Thursday, February 28, 2008

“CHAP GOH MEH” Celebration at Havelock Road in 1958 (by James Seah)

This is a recent picture of the “Grand Old Building of Havelock Road”. The corridor was elevated above street level in the 1960s. The arrow points to the unit occupied by the Soh Beng Tee Construction Co.

Chinese around the world, including Singaporean-Chinese celebrate "Chap Goh Meh" to mark the closing of the traditional 15-day Chinese New Year celebrations.

It would be interesting to have a chronological record (by year) of first person experience stories about "Chap Goh Meh". "Chap Goh Meh Through the Ages" would serve as a historical record of the different ways people celebrate this traditional Chinese festival in different places around the world.

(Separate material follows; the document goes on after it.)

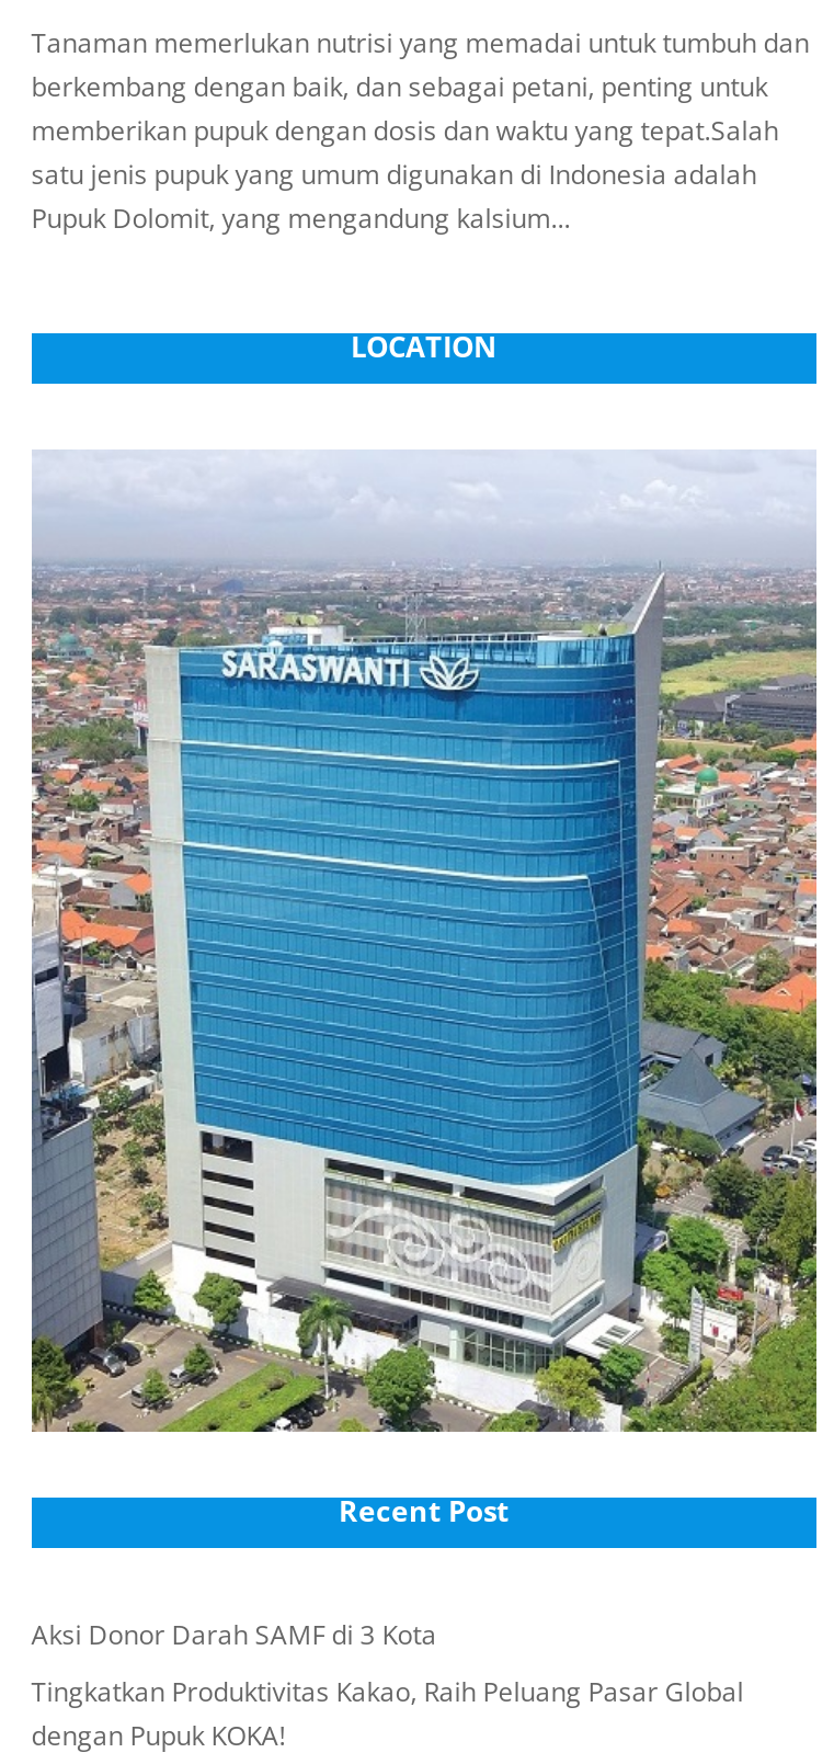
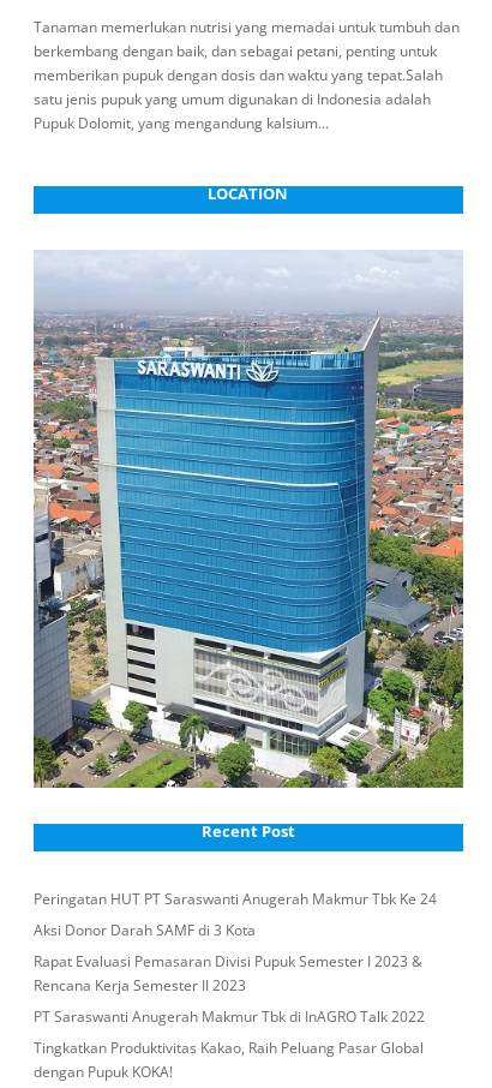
none -> [33,889,437,909] Peringatan HUT PT Saraswanti Anugerah Makmur Tbk Ke 24
none -> [33,951,425,1027] Rapat Evaluasi Pemasaran Divisi Pupuk Semester I 2023 & | Rencana Kerja Semester II 2023 | PT Saraswanti Anugerah Makmur Tbk di InAGRO Talk 2022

I remember "Chap Goh Meh" at Bukit Ho Swee kampung 50 years ago on 4th March, 1958 (Tuesday) when I was a 10-year-old kid. [The exact date is traced with the help of the Chinese calendar program on my Treo 650, not that I could remember the exact date so well].

The venue of the Bukit Ho Swee "heartland happening event” was at the 'Grand Old Building" (GOB) at Havelock Road, where shop Unit No. 715 to No. 745, Havelock Road, Singapore are located. I found a best-view spot at the corridor of the coffee-shop at Unit No. 719 beside the Soh Beng Tee Construction Co. office at Unit No. 721.

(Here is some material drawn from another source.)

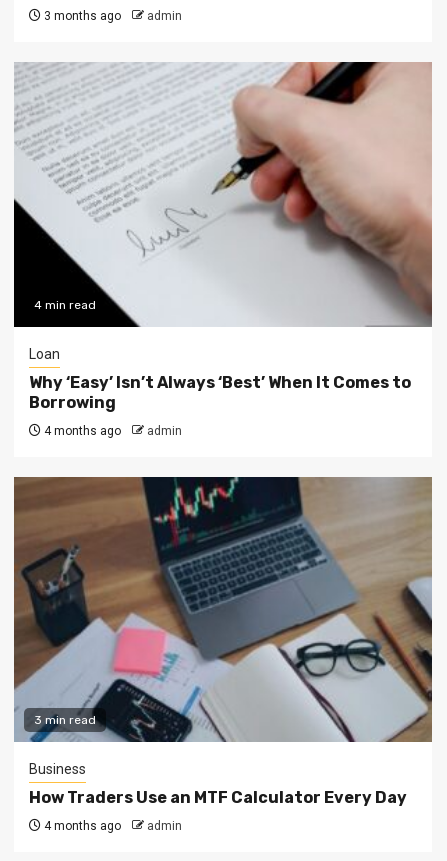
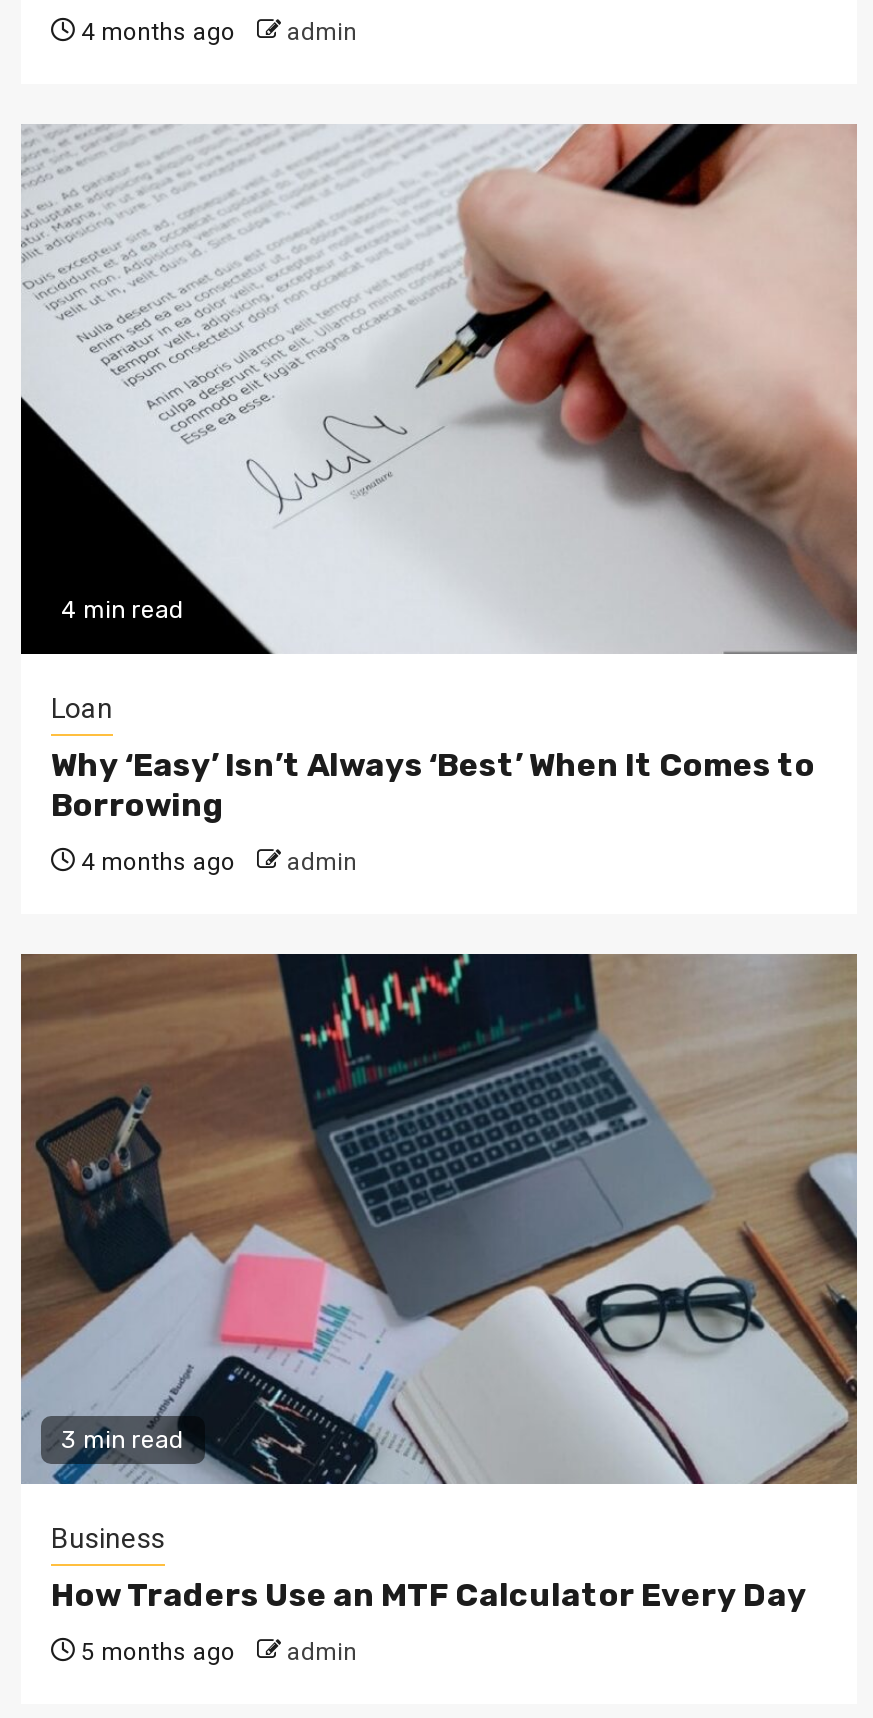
[41,9,182,23] 3 months ago admin -> [75,17,357,45] 4 months ago admin
[41,819,182,833] 4 months ago admin -> [75,1637,357,1665] 5 months ago admin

About 20 workers and the proprietor were having a grand "Chap Goh Meh" celebration dinner when I arrived at about 7:00 pm. There were crates and crates of firecracker stacked outside the office. 4 or 5 earthenware stoves with burning charcoal were also placed nearby.

At about 7:30 pm, I heard 3 rounds of rousing shout of "Yam Seng" from the diners to signal the completion of the company dinner to celebrate another year of business prosperity.

Several male workers then came out of the office. Their faces were red with too much brandy and beer and they appeared tipsy. They were laughing, apparently happy after an enjoyable and sumptuous dinner with alcohol drinks.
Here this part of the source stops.